> _Task details_: Go through the data and tally the lines that hold the string "described". Reply with the total alone.

> _Entries supplied_:
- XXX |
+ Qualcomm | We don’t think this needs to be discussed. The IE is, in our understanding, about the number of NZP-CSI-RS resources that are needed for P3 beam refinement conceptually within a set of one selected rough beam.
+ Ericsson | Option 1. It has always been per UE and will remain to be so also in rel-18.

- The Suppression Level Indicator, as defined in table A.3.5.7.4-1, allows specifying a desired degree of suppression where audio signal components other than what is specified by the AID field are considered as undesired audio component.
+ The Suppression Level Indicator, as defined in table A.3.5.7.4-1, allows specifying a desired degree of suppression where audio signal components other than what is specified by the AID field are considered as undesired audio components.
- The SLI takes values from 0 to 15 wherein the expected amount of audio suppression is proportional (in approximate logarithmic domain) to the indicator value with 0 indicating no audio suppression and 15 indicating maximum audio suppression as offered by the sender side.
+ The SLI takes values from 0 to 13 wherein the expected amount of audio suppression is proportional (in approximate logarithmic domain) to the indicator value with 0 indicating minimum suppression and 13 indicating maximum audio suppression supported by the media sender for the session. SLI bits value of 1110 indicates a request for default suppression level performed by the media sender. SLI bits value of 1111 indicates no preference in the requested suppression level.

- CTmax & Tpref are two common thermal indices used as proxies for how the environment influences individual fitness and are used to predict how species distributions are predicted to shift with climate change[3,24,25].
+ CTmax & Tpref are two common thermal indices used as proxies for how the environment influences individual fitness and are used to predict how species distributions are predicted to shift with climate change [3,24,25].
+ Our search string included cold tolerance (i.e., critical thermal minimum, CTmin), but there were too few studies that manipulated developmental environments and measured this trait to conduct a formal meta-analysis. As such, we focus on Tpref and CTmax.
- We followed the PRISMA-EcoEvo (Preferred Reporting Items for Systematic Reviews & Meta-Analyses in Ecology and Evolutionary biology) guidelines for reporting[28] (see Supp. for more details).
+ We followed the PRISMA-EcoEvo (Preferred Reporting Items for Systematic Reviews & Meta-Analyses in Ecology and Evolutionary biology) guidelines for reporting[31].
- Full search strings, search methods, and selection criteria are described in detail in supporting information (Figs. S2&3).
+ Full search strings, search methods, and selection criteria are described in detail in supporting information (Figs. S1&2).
* * *
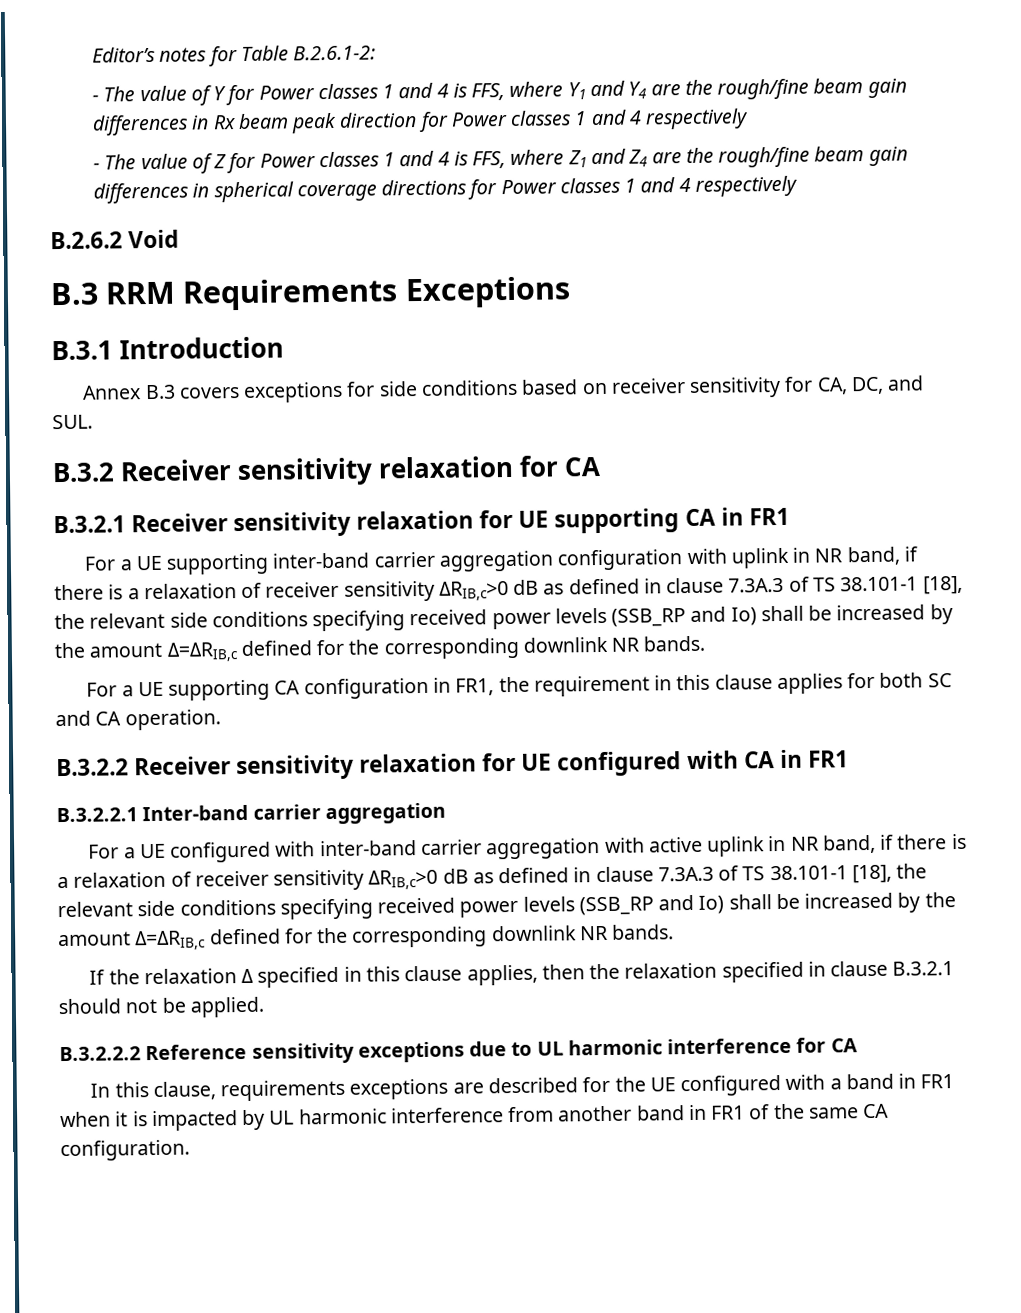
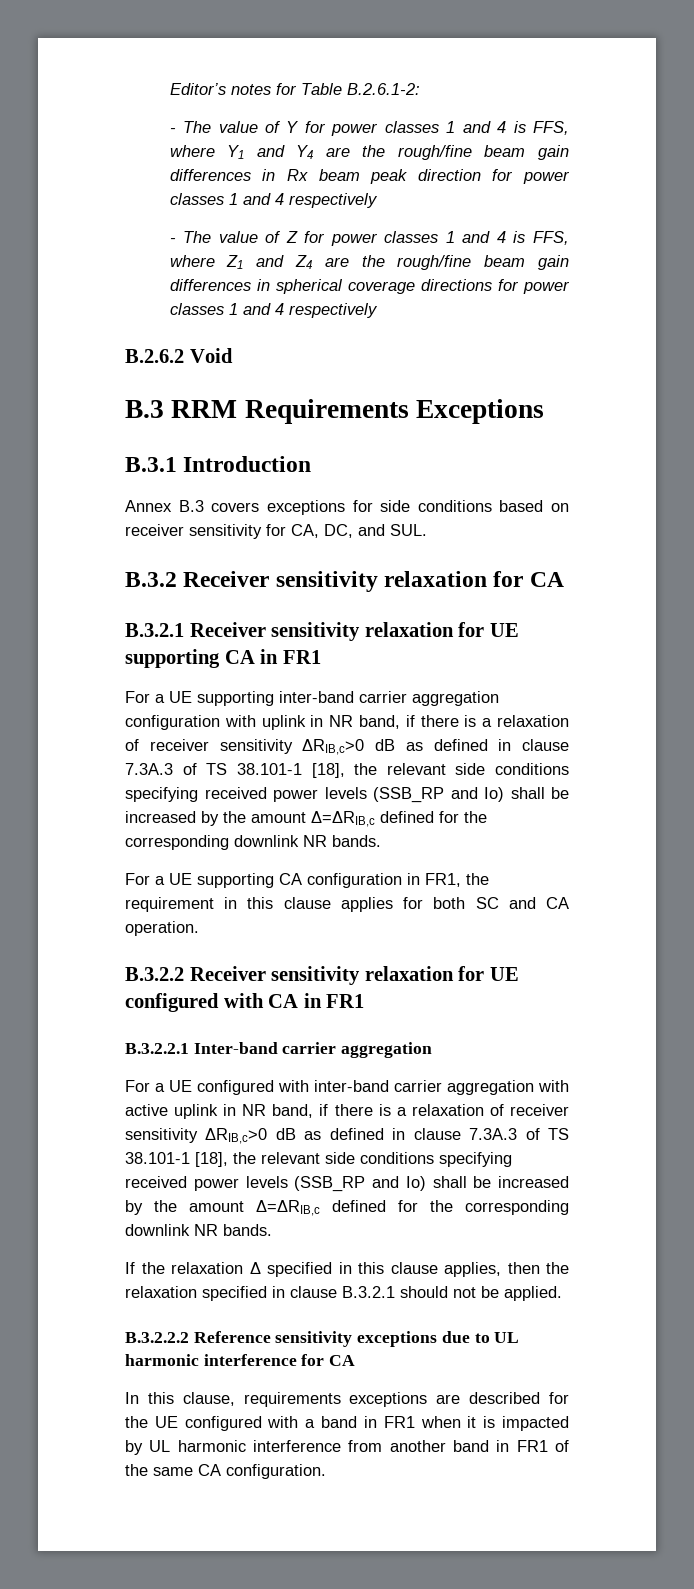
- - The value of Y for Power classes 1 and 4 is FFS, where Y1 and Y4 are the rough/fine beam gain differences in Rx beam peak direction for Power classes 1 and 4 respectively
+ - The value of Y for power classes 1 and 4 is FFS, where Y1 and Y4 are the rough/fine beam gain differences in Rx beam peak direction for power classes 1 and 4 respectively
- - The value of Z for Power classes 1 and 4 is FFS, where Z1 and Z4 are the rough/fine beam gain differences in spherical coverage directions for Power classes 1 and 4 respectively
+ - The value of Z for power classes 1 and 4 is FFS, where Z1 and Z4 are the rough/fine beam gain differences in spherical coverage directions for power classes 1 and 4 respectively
==
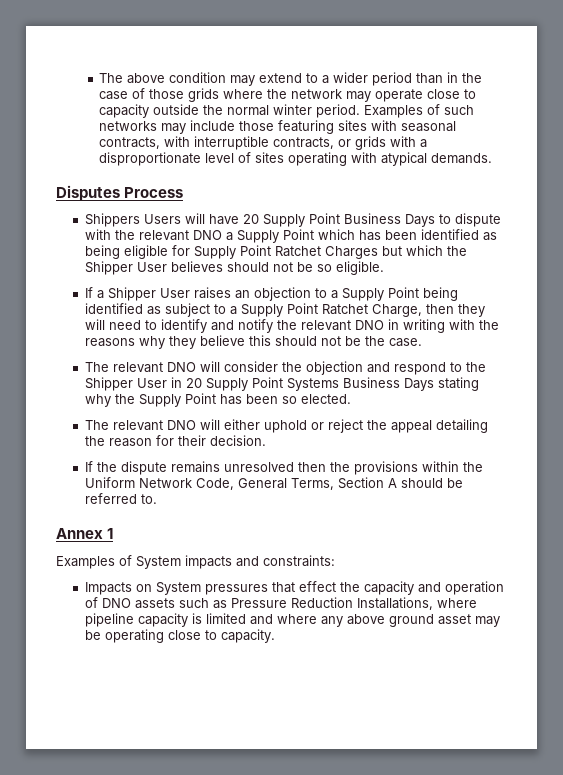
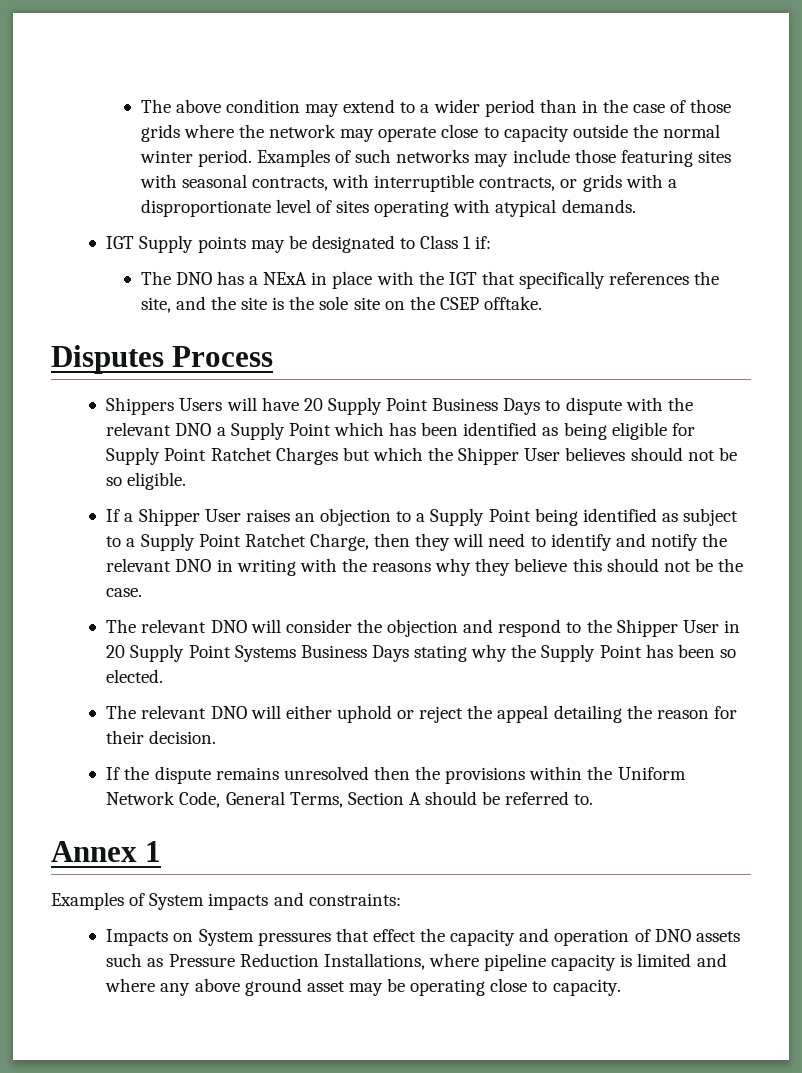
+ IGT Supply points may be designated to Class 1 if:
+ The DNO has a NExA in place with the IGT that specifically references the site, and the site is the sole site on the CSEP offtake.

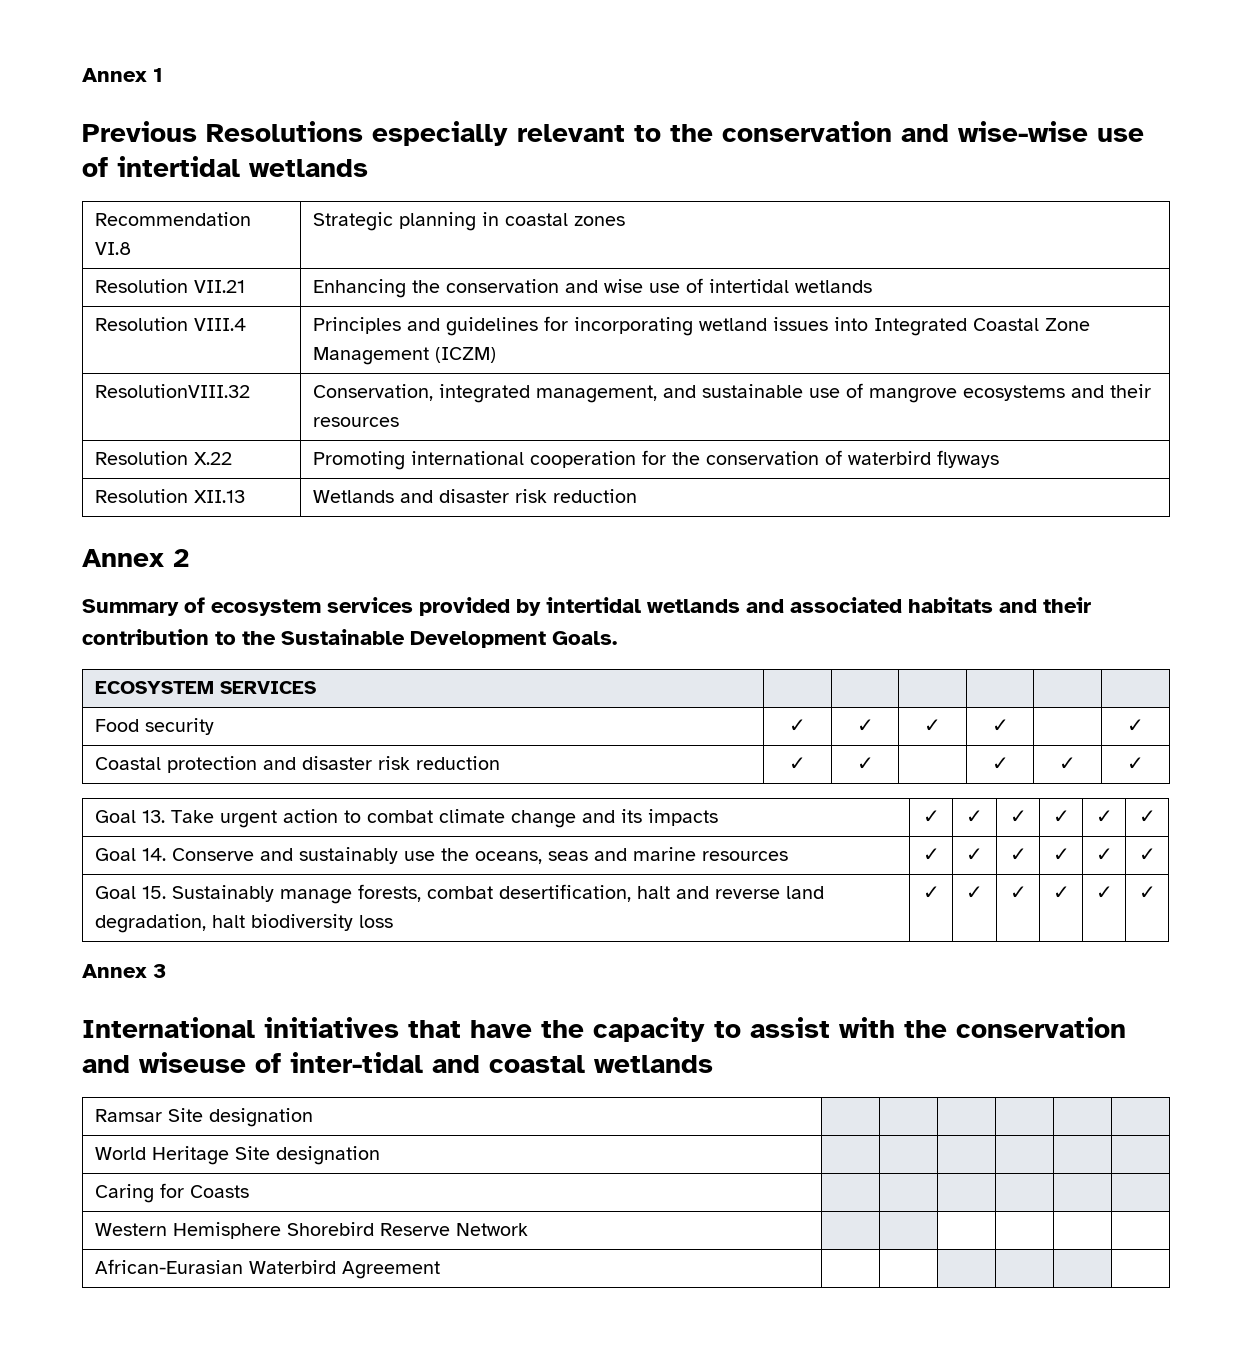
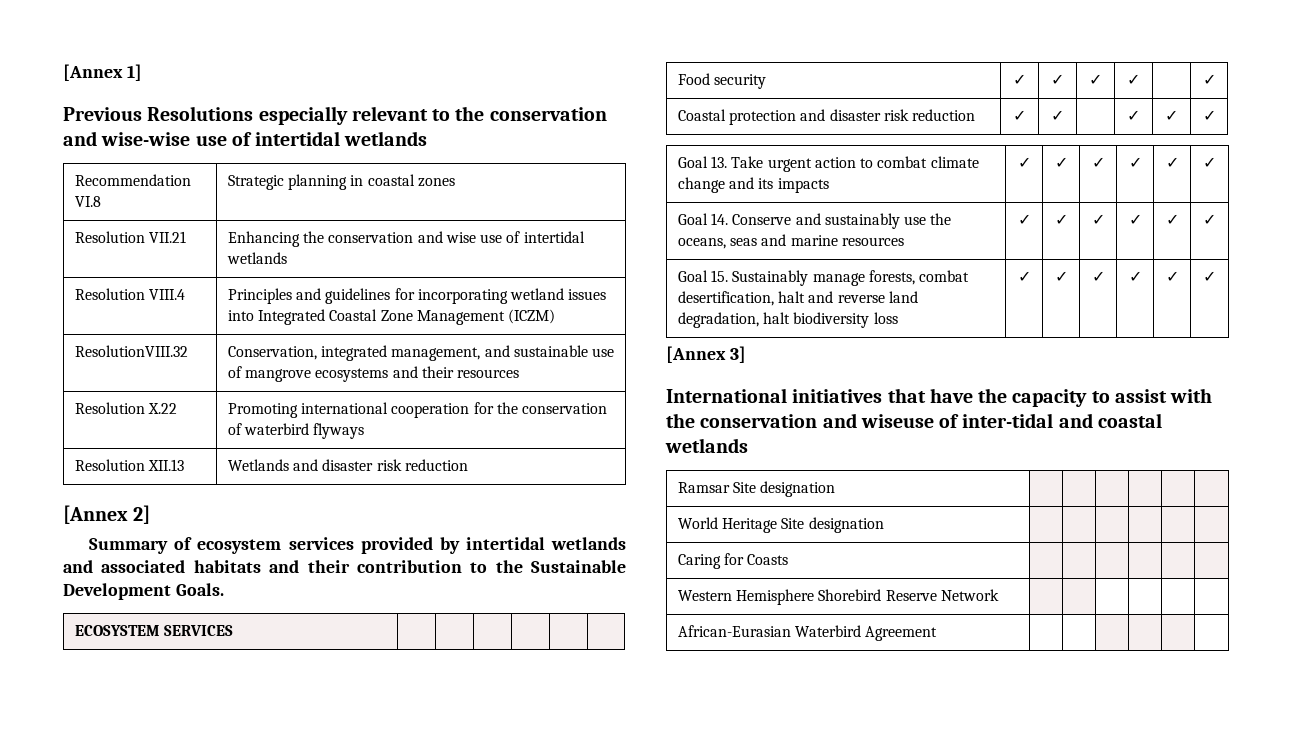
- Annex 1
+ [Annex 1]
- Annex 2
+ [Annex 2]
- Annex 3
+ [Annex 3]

> _Output below_: 2